Abstract
We report two cases of alopecia diffusa during the treatment of psoriasis vulgaris with interleukin (IL)-17 inhibitors. Psoriasis is one of the most common immune-mediated chronic skin diseases, strongly associated with IL-17A. Clinically, the monoclonal antibodies to IL-17A or its receptor, IL-17R, show a dramatic effect against psoriasis. Alopecia is also an IL-17-mediated autoimmune disease, and IL-17 inhibitors have been expected to be the gold standard for the treatment of alopecia; therefore, the complication of alopecia while using IL-17 may be regarded as an unexpected “paradoxical reaction.” T helper (Th)17 cells are not cytotoxic enough by themselves to undermine the hair follicle under normal circumstances, they need the coexistence of CD8+ cytotoxic Th1 cells. Th17 cells may be the initiator of the damage of the hair follicle, but CD8 T cells or more powerful Th1 cells are required as followers. The Th17/Th1 axis might convert into a Th1-dominant immune status using IL-17 inhibitors, and the destruction of the hair follicle might result in alopecia. An accumulation of cases is to be expected.

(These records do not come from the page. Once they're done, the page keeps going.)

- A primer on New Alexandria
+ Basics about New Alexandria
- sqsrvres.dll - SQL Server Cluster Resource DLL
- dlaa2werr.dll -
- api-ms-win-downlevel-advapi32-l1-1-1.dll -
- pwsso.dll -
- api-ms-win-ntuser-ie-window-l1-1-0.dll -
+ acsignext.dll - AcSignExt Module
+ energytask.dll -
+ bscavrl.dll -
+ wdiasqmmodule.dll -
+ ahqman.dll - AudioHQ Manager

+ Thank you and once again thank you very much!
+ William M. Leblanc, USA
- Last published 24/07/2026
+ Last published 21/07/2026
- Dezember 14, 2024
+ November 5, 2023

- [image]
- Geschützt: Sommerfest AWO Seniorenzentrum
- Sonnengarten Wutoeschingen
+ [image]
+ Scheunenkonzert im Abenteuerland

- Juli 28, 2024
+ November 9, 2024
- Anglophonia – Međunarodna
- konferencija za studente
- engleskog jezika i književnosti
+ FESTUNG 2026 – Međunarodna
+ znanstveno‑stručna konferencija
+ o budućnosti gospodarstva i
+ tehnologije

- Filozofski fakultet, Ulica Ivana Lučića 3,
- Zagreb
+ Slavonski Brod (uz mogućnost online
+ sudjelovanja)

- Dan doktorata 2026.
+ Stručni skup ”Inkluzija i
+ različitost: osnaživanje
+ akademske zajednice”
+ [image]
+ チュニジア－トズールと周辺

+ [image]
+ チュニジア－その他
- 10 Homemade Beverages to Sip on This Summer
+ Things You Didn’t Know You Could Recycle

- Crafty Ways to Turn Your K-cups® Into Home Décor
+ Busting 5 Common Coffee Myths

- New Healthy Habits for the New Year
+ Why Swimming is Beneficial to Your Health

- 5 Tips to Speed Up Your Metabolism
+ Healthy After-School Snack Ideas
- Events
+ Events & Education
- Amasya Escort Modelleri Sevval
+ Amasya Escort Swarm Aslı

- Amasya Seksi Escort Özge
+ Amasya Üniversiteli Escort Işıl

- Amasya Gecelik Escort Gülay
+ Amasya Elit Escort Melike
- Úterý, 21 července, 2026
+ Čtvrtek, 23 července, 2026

Keywords: Alopecia diffusa, Interleukin-17, Psoriasis vulgaris, Th17 cells, Th1 cells
Introduction
Psoriasis is one of the most common immune-mediated chronic skin diseases characterized by aberrant hyperproliferative keratinocytes and a dysregulation of immune cell infiltrates into the skin. Interleukin (IL)-17A is the key cytokine in psoriasis synergistically enhancing with IL-22, and it contributes to hyperkeratosis. Clinically, the monoclonal antibodies to IL-17A or its receptor, IL-17R, show a dramatic effect against psoriasis. We here report two cases of alopecia diffusa while using IL-17 inhibitors against psoriasis vulgaris.
Case Presentation
A 62-year-old female visited our department for the treatment of moderate psoriasis vulgaris of 2 years. Six months after starting secukinumab, an IL-17 A inhibitor, alopecia diffusa began to cover her whole scalp (Fig. 1a), although her skin symptoms due to psoriasis had completely disappeared by then. Her medication was switched to brodalumab, an IL-17R antagonist, but her loss of hair continued. Then, 10 mg oral prednisolone was supplemented, and this stopped her loss of hair and she recovered from her alopecia (Fig. 1b). Psoriasis is also well-controlled until today. Her antinuclear antibody test was negative.
Fig. 1.
Clinical findings. a, b Patient 1. Diffuse hair loss started covering her whole scalp 6 months after starting secukinumab for the treatment of moderate type psoriasis vulgaris (a). Hair loss was stopped and the patient recovered from alopecia by the supplementation of 10 mg oral prednisolone (b). c, d Patient 2. Alopecia diffusa started after 2 months of brodalumab treatment for moderate type psoriasis vulgaris (c). The patient's medication was changed to ustekinumab, and her hair recovered without the administration of oral immune suppressants (d).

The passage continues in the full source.